In a momentous event on September 6, Lockheed Martin unveiled Slovakia’s first F-16C Block 70 during a formal ceremony hosted at the company’s production facility in Greenville, South Carolina.
The single-seat fighter aircraft, marked with service registration number 1001, was showcased by Slovak Defense Minister Martin Sklenár and other senior Slovakian officials who attended the event.
Following in the footsteps of Bahrain, Bratislava is preparing to introduce this new F-16 model into its fleet, with a total commitment of 14 F-16 aircraft — comprising 12 single-seat fighter jets and a pair of twin-seat trainers.
The country is set to become the first European nation to acquire the latest and highly advanced variant of the Fighting Falcon, Lockheed Martin said in a statement.
The first aircraft is scheduled to initiate flight trials in November, paving the way for deliveries to Slovakia, which are expected to kick off in the second quarter (Q2) of 2024.
Slovakia officially committed to its F-16 acquisition in December 2018 through a procurement contract valued at EUR 1.6 billion (equivalent to US$1.8 billion).
This comprehensive agreement also encompassed the supply of Raytheon AIM-120C7 Advanced Medium-Range Air-to-Air Missiles (AMRAAMs), AIM-9X Sidewinder air-to-air missiles, and training and support provisions.
“These F-16s will enable the Slovak Air Force to stay ahead of threats in the region and be part of the allied mission in Europe, NATO, and around the world,” said OJ Sanchez, vice president of Integrated Fighter Group at Lockheed Martin.
“This jet represents the strong partnership between Lockheed Martin, the United States, the Slovak Republic, and allies,” Sanchez added.
A total of six countries have opted for the Block 70/72 aircraft.

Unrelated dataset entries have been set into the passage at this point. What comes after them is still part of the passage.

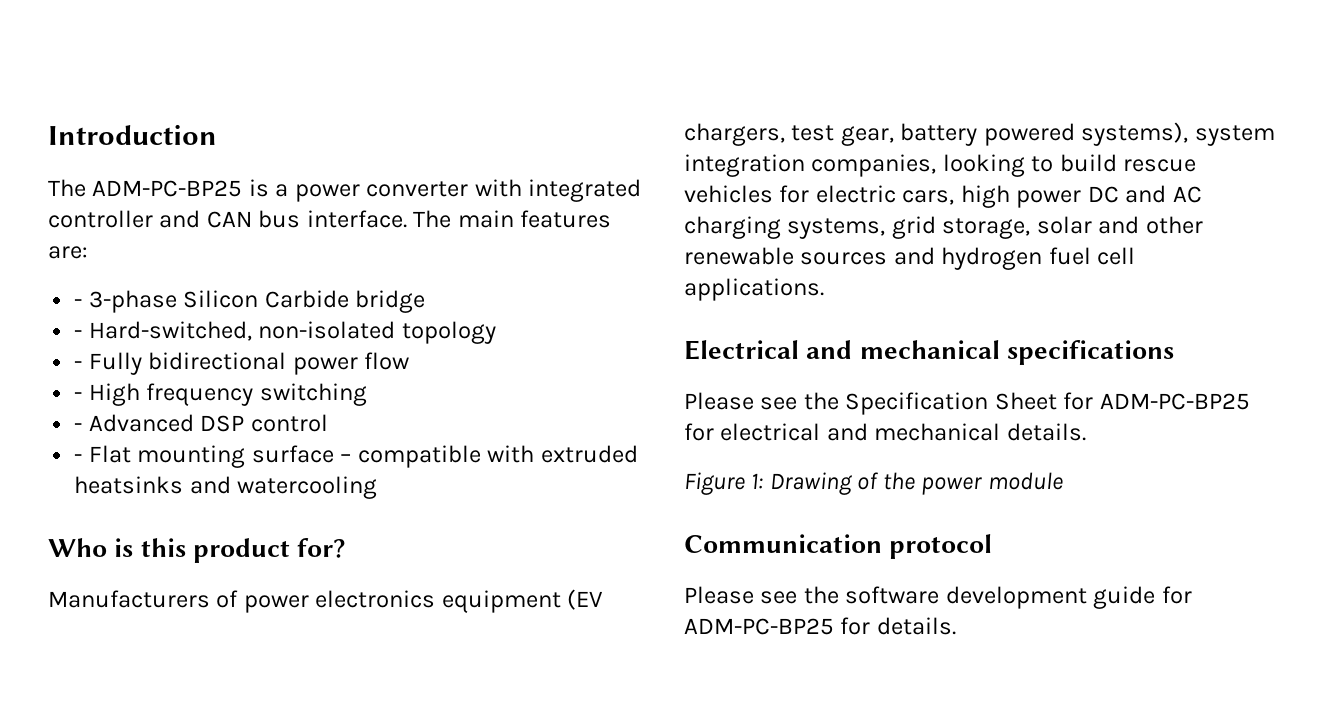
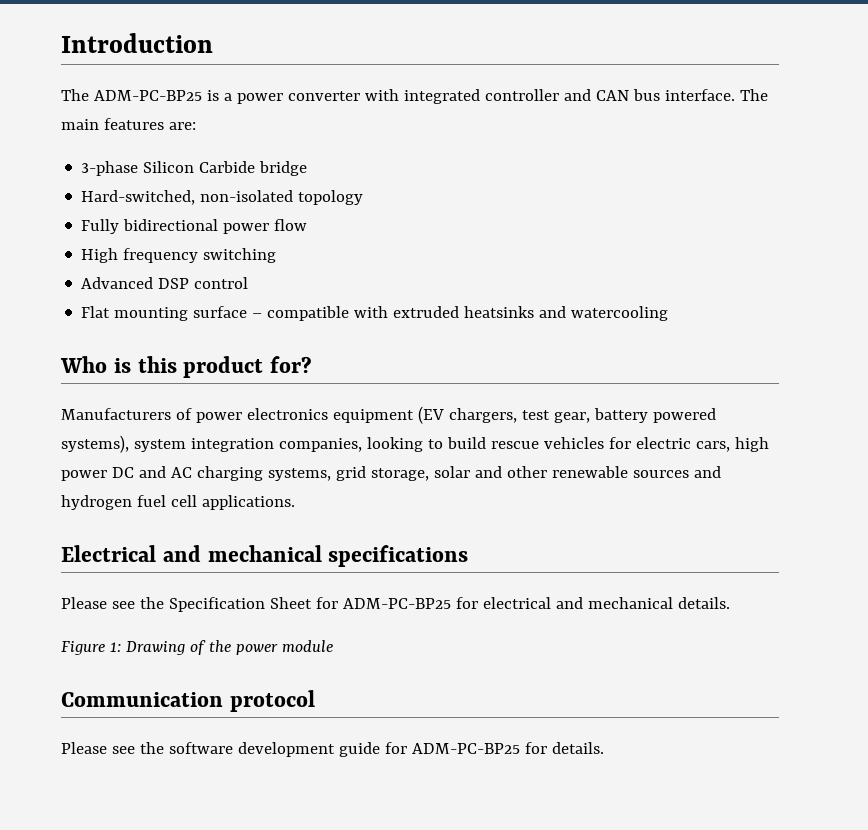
[74,299,83,307] - -> (196, 126) none
[74,330,83,338] - -> (308, 168) none
[74,361,83,369] - -> (364, 197) none
[74,392,83,400] - -> (308, 225) none
[74,423,83,431] - -> (277, 255) none
[74,454,83,462] - -> (249, 283) none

This includes Bahrain, Slovakia, Bulgaria, Taiwan, Jordan, and an unspecified customer.
Earlier this year, in March, the Royal Bahraini Air Force took delivery of Bahrain’s first F-16 Block 70 aircraft, a significant event that transpired at Lockheed Martin’s facilities in Greenville, South Carolina.
Slovakia’s acquisition of this jet serves as a replacement for its previously retired RAC MiG-29s. In March 2023, Slovakia generously donated 13 MiG-29 fighters to Ukraine.
F-16 Block 70 Aircraft
The F-16 Block 70/72, also known as the F-16V, is the most advanced and highly sought-after version of this fighter aircraft. This fourth-generation multirole aircraft is primarily designed for export customers.
Key features of the Block 70/72 include advanced avionics, an APG-83 AESA radar, a modernized cockpit, conformal fuel tanks, an Automatic Ground Collision Avoidance System, a center pedestal display providing tactical imagery on a high-resolution 6×8-inch screen, and an extended structural service life of 12,000 hours.
Lockheed Martin built the F-16V as an advanced fighter option that could capitalize on its existing production capabilities and global support network.
According to the manufacturer, structural and capability enhancements ensure that the F-16 can remain operational and effective up to and beyond 2070, representing a 50% increase in the aircraft’s service life compared to previous production models.
The price of the F-16 Block 70/72 can fluctuate based on its configuration and the equipment included, but it is anticipated to fall within the range of US$50 million to US$70 million per aircraft.
This jet is also well-equipped for advanced air-to-ground missions, featuring enhanced support for multiple weapons, targeting systems, and advanced weapon capabilities.
Furthermore, the F-16 Block 70/72 boasts enhanced aircraft survivability thanks to low observable technologies like integrated forward-looking infrared (FLIR), ram air turbine door actuators, and CWIS hard points.
Additionally, this latest iteration of the F-16 benefits from increased engine power, providing greater mission flexibility and responsiveness in various operational scenarios.
While Lockheed Martin has encountered production challenges for this aircraft in recent years, the company has announced plans to significantly ramp up the production rate throughout 2023.
In 2017, Lockheed Martin decided to shift the production of the F-16 from its large manufacturing facility in Fort Worth, Texas, to the comparatively smaller Greenville plant.
This move was prompted by the company’s recognition of the need for an additional factory site dedicated to the Viper (F-16).
This decision was also influenced by the significant and fast-paced expansion of F-35 production in Fort Worth, which had become the top priority within the company’s manufacturing operations.
Consequently, establishing a separate production facility for the F-16 allowed Lockheed Martin to manage its production capabilities better and meet the growing demand for both aircraft models more effectively.